### Items from a dataset

***

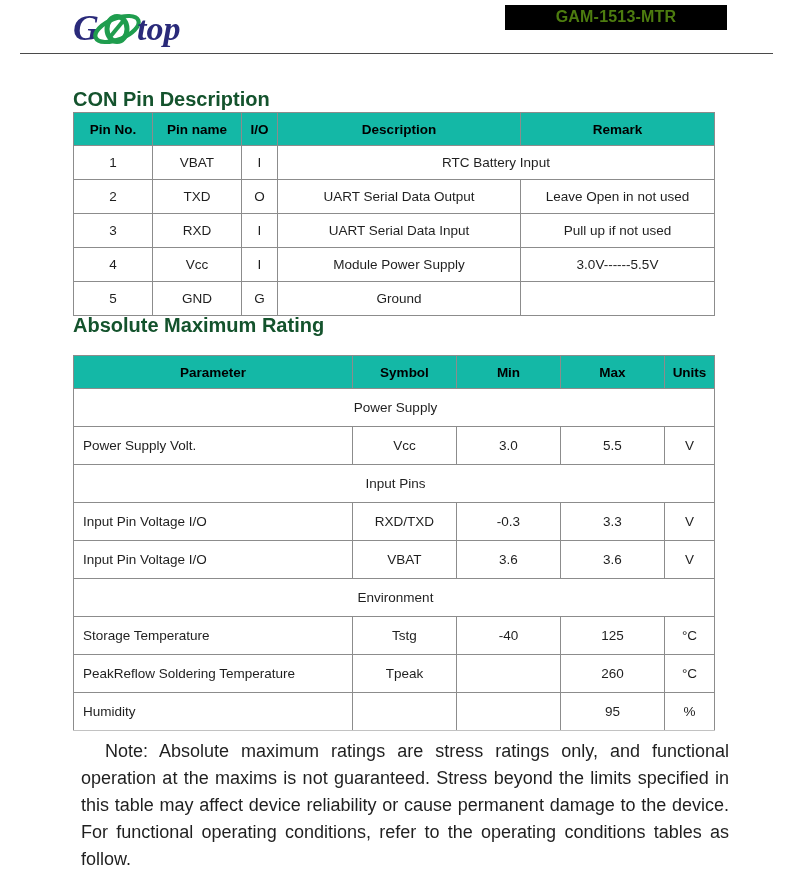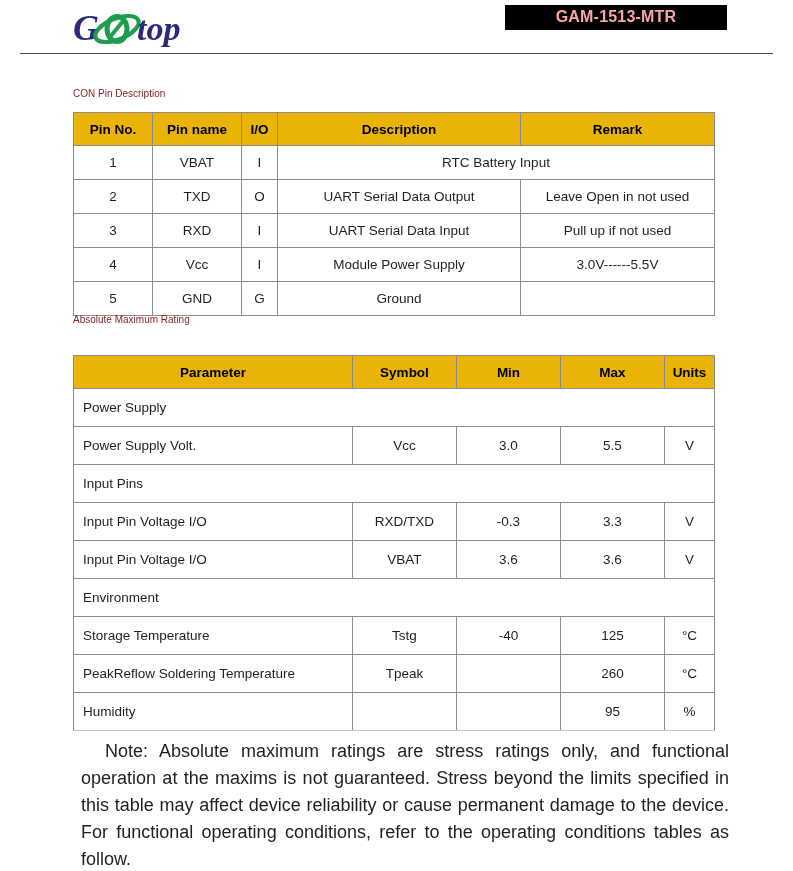--- a/index.html
+++ b/index.html
@@ -42,7 +42,7 @@
     text-align: center;
   }
   .badge-line1 {
-    color: #fca5a5;
+    color: #4d7c0f;
     font-size: 16px;
     font-weight: bold;
     letter-spacing: 0.2px;

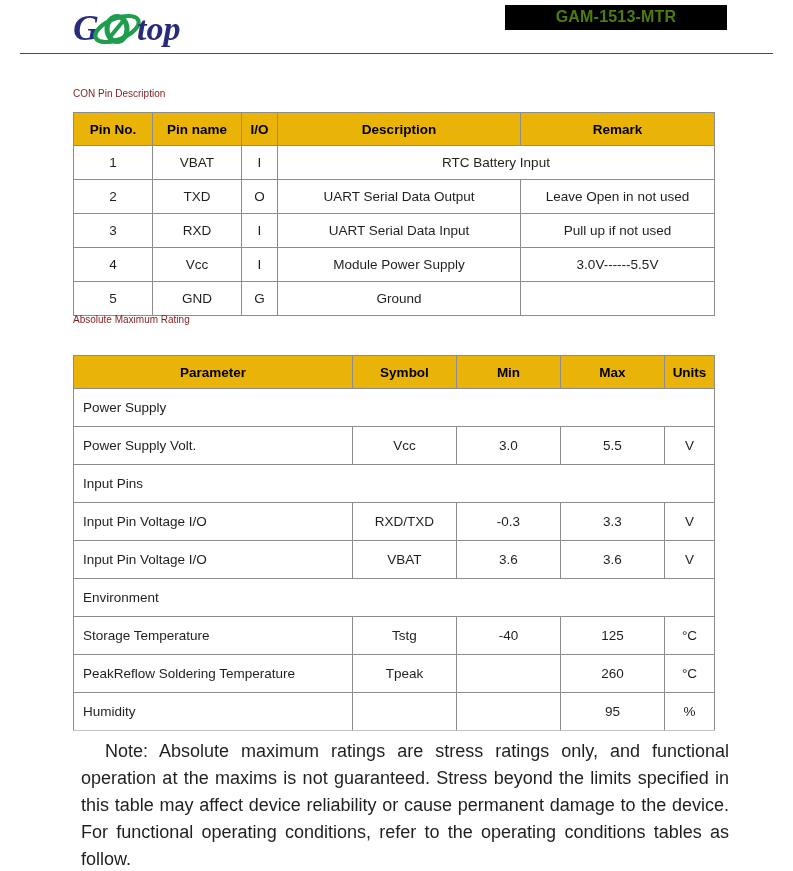--- a/index.html
+++ b/index.html
@@ -70,9 +70,9 @@
 
   
   .section-title {
-    font-size: 10px;
-    font-weight: normal;
-    color: #7f1d1d;
+    font-size: 20px;
+    font-weight: bold;
+    color: #14532d;
     position: absolute;
     left: 73px;
   }

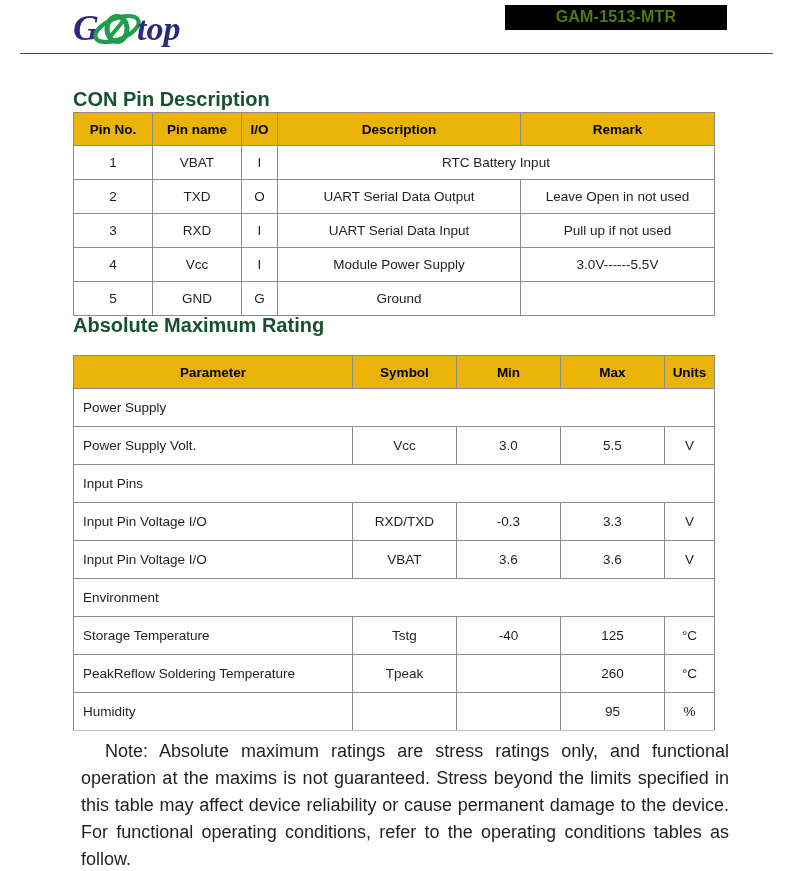--- a/index.html
+++ b/index.html
@@ -95,7 +95,7 @@
     vertical-align: middle;
   }
   thead th {
-    background: #eab308;
+    background: #14b8a6;
     font-weight: bold;
     text-align: center;
     font-size: 13.5px;

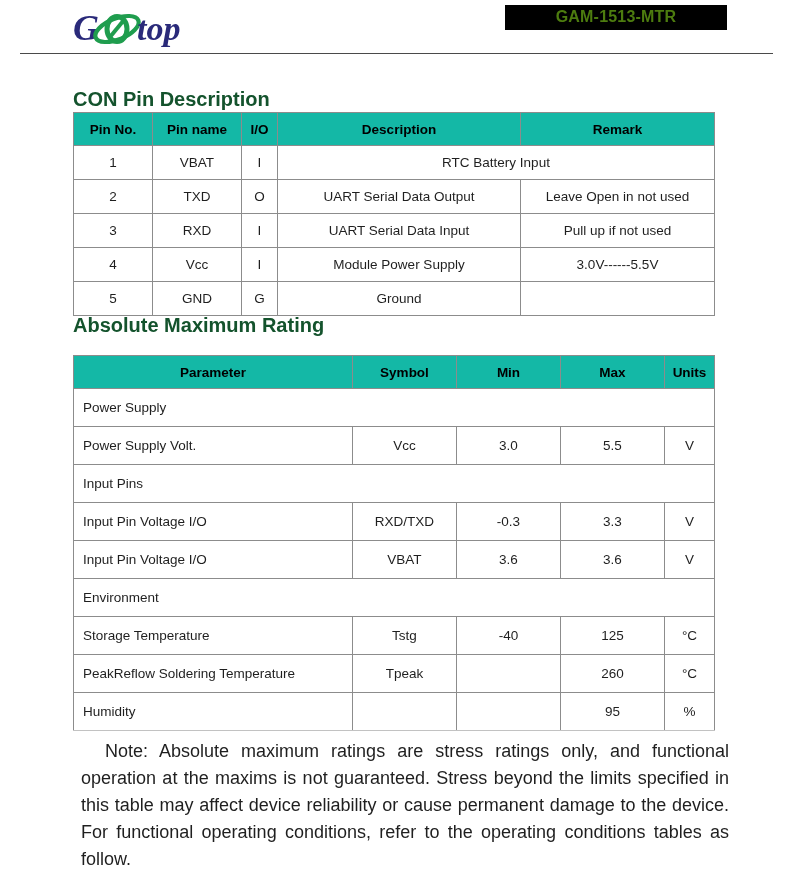--- a/index.html
+++ b/index.html
@@ -130,7 +130,7 @@
   #table-abs .col-max    { width: 104px; text-align: center; }
   #table-abs .col-units  { width: 50px;  text-align: center; }
   #table-abs td.section-cell {
-    text-align: left;
+    text-align: center;
     padding-left: 9px;
     border-right-color: #8c8c8c;
   }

***

Where a line above holds the word "width", copy it.

### OUTPUT OF THE EXERCISE
   #table-abs .col-max    { width: 104px; text-align: center; }
   #table-abs .col-units  { width: 50px;  text-align: center; }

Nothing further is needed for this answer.